Dataset items:

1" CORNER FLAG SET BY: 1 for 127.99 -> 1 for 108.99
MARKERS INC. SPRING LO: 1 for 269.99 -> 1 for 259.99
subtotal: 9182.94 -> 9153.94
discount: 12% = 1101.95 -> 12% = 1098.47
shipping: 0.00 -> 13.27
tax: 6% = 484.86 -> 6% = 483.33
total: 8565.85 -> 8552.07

* * *

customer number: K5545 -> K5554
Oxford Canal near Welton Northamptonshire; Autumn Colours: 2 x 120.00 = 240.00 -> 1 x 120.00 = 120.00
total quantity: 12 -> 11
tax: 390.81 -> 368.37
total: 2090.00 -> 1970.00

* * *

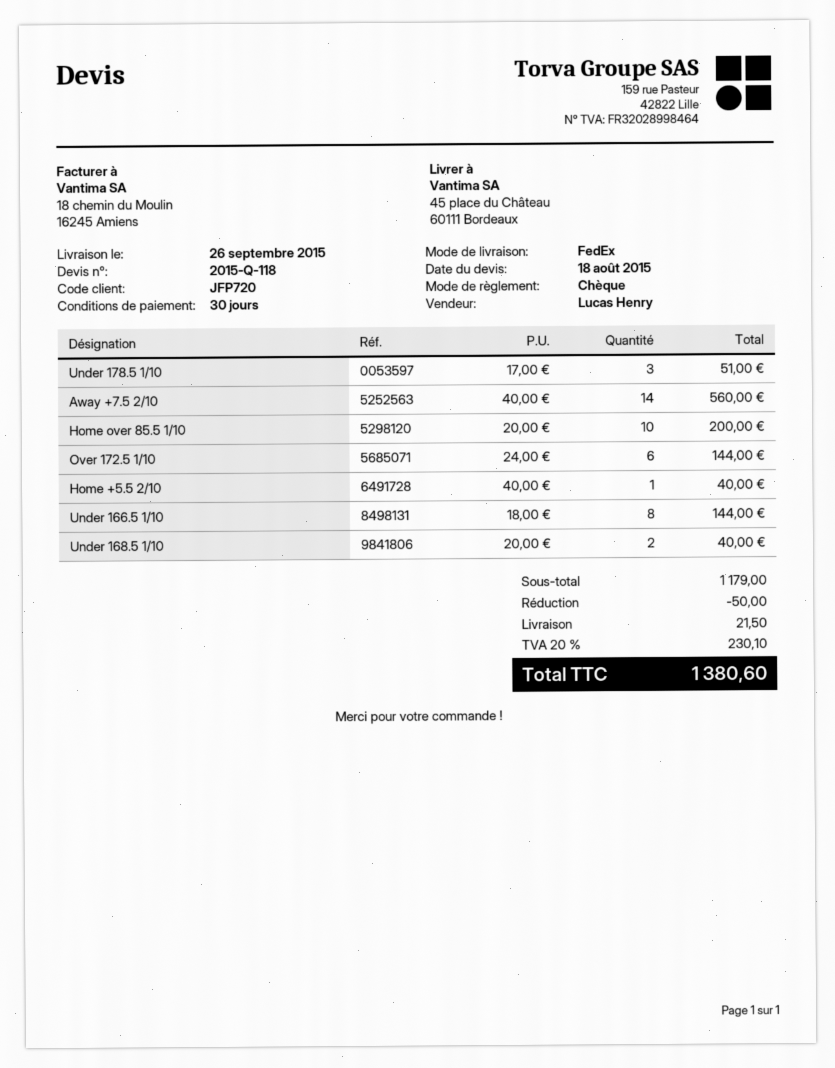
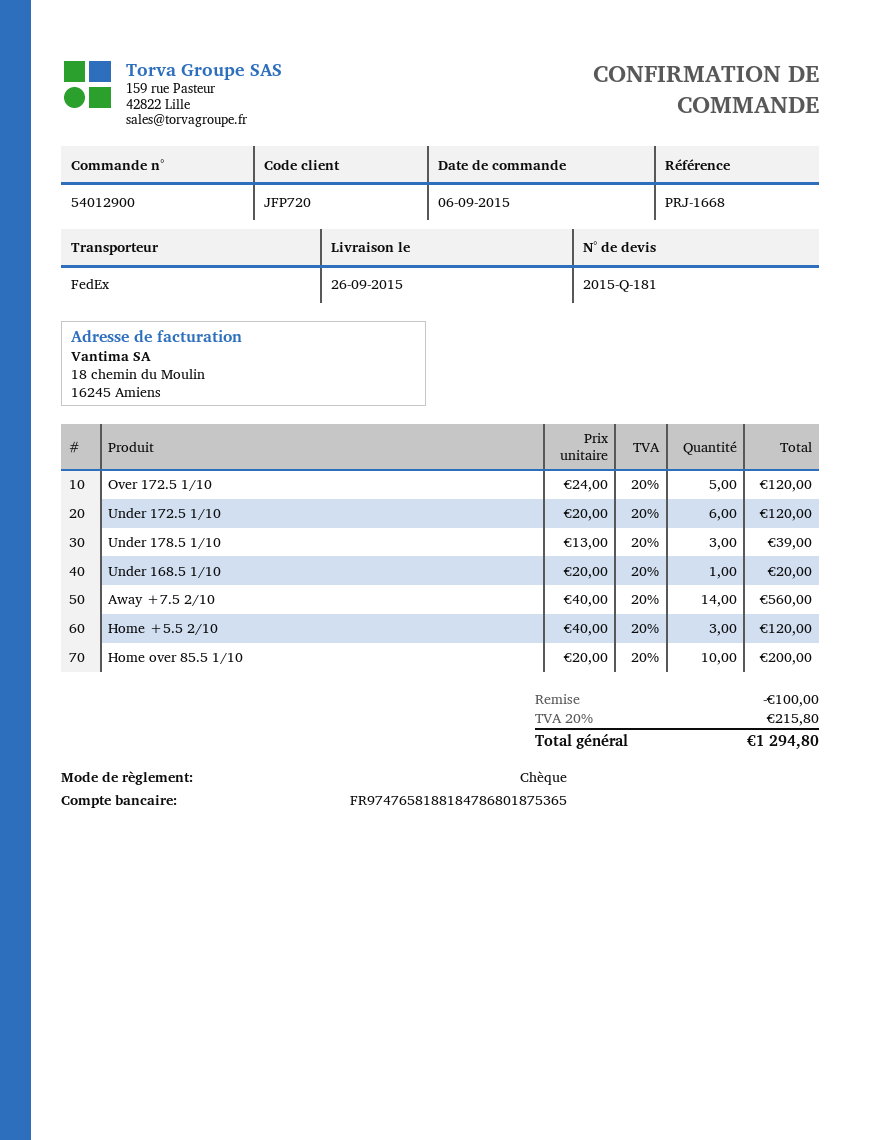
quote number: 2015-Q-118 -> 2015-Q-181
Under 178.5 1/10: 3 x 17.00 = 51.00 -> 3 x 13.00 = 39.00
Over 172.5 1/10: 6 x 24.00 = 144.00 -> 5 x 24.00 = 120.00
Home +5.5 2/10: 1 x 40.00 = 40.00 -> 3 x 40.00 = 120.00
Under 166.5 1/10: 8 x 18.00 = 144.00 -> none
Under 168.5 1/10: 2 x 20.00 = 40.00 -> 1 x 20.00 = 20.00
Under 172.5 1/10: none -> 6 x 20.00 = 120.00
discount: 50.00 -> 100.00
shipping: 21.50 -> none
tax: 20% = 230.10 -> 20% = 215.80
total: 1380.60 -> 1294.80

→ **Required work**
Copy exactly the stretch of data above from the line with "MARKERS INC. SPRING" through the line with "total: 8565.85 -> 8552.07", and omit all other lines.

→ **Output for this exercise**
MARKERS INC. SPRING LO: 1 for 269.99 -> 1 for 259.99
subtotal: 9182.94 -> 9153.94
discount: 12% = 1101.95 -> 12% = 1098.47
shipping: 0.00 -> 13.27
tax: 6% = 484.86 -> 6% = 483.33
total: 8565.85 -> 8552.07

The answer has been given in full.